**Work request**
Return every record in full. Match each one exactly.

[Data excerpts]
* * *

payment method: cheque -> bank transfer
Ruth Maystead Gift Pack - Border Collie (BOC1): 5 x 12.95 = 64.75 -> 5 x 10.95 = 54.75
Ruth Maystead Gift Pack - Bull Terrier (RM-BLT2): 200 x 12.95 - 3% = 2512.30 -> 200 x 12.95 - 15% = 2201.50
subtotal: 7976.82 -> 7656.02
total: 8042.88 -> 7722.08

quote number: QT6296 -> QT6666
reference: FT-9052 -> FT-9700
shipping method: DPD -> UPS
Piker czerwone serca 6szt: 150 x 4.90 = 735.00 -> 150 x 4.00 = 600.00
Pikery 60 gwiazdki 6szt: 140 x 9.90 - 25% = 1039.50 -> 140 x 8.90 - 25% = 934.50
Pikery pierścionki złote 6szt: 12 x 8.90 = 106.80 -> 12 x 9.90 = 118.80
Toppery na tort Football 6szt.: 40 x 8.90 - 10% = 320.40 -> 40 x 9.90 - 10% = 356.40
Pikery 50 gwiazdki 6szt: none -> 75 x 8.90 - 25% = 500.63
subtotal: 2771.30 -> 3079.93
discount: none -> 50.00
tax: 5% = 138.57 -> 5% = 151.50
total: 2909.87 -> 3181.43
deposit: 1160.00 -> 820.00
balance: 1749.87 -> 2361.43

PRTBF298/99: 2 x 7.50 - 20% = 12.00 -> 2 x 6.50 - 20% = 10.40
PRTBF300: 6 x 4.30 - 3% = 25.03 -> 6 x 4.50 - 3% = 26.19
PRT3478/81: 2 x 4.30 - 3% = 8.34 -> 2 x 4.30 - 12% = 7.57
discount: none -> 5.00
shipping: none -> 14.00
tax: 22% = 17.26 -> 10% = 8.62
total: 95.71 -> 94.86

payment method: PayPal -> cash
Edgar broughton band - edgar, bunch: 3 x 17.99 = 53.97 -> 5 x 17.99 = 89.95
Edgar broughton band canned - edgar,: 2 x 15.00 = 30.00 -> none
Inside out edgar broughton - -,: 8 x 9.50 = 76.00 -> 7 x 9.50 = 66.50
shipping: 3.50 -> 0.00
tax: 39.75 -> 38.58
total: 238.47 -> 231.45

* * *

**Answer to the exercise**
payment method: cheque -> bank transfer
Ruth Maystead Gift Pack - Border Collie (BOC1): 5 x 12.95 = 64.75 -> 5 x 10.95 = 54.75
Ruth Maystead Gift Pack - Bull Terrier (RM-BLT2): 200 x 12.95 - 3% = 2512.30 -> 200 x 12.95 - 15% = 2201.50
subtotal: 7976.82 -> 7656.02
total: 8042.88 -> 7722.08

quote number: QT6296 -> QT6666
reference: FT-9052 -> FT-9700
shipping method: DPD -> UPS
Piker czerwone serca 6szt: 150 x 4.90 = 735.00 -> 150 x 4.00 = 600.00
Pikery 60 gwiazdki 6szt: 140 x 9.90 - 25% = 1039.50 -> 140 x 8.90 - 25% = 934.50
Pikery pierścionki złote 6szt: 12 x 8.90 = 106.80 -> 12 x 9.90 = 118.80
Toppery na tort Football 6szt.: 40 x 8.90 - 10% = 320.40 -> 40 x 9.90 - 10% = 356.40
Pikery 50 gwiazdki 6szt: none -> 75 x 8.90 - 25% = 500.63
subtotal: 2771.30 -> 3079.93
discount: none -> 50.00
tax: 5% = 138.57 -> 5% = 151.50
total: 2909.87 -> 3181.43
deposit: 1160.00 -> 820.00
balance: 1749.87 -> 2361.43

PRTBF298/99: 2 x 7.50 - 20% = 12.00 -> 2 x 6.50 - 20% = 10.40
PRTBF300: 6 x 4.30 - 3% = 25.03 -> 6 x 4.50 - 3% = 26.19
PRT3478/81: 2 x 4.30 - 3% = 8.34 -> 2 x 4.30 - 12% = 7.57
discount: none -> 5.00
shipping: none -> 14.00
tax: 22% = 17.26 -> 10% = 8.62
total: 95.71 -> 94.86

payment method: PayPal -> cash
Edgar broughton band - edgar, bunch: 3 x 17.99 = 53.97 -> 5 x 17.99 = 89.95
Edgar broughton band canned - edgar,: 2 x 15.00 = 30.00 -> none
Inside out edgar broughton - -,: 8 x 9.50 = 76.00 -> 7 x 9.50 = 66.50
shipping: 3.50 -> 0.00
tax: 39.75 -> 38.58
total: 238.47 -> 231.45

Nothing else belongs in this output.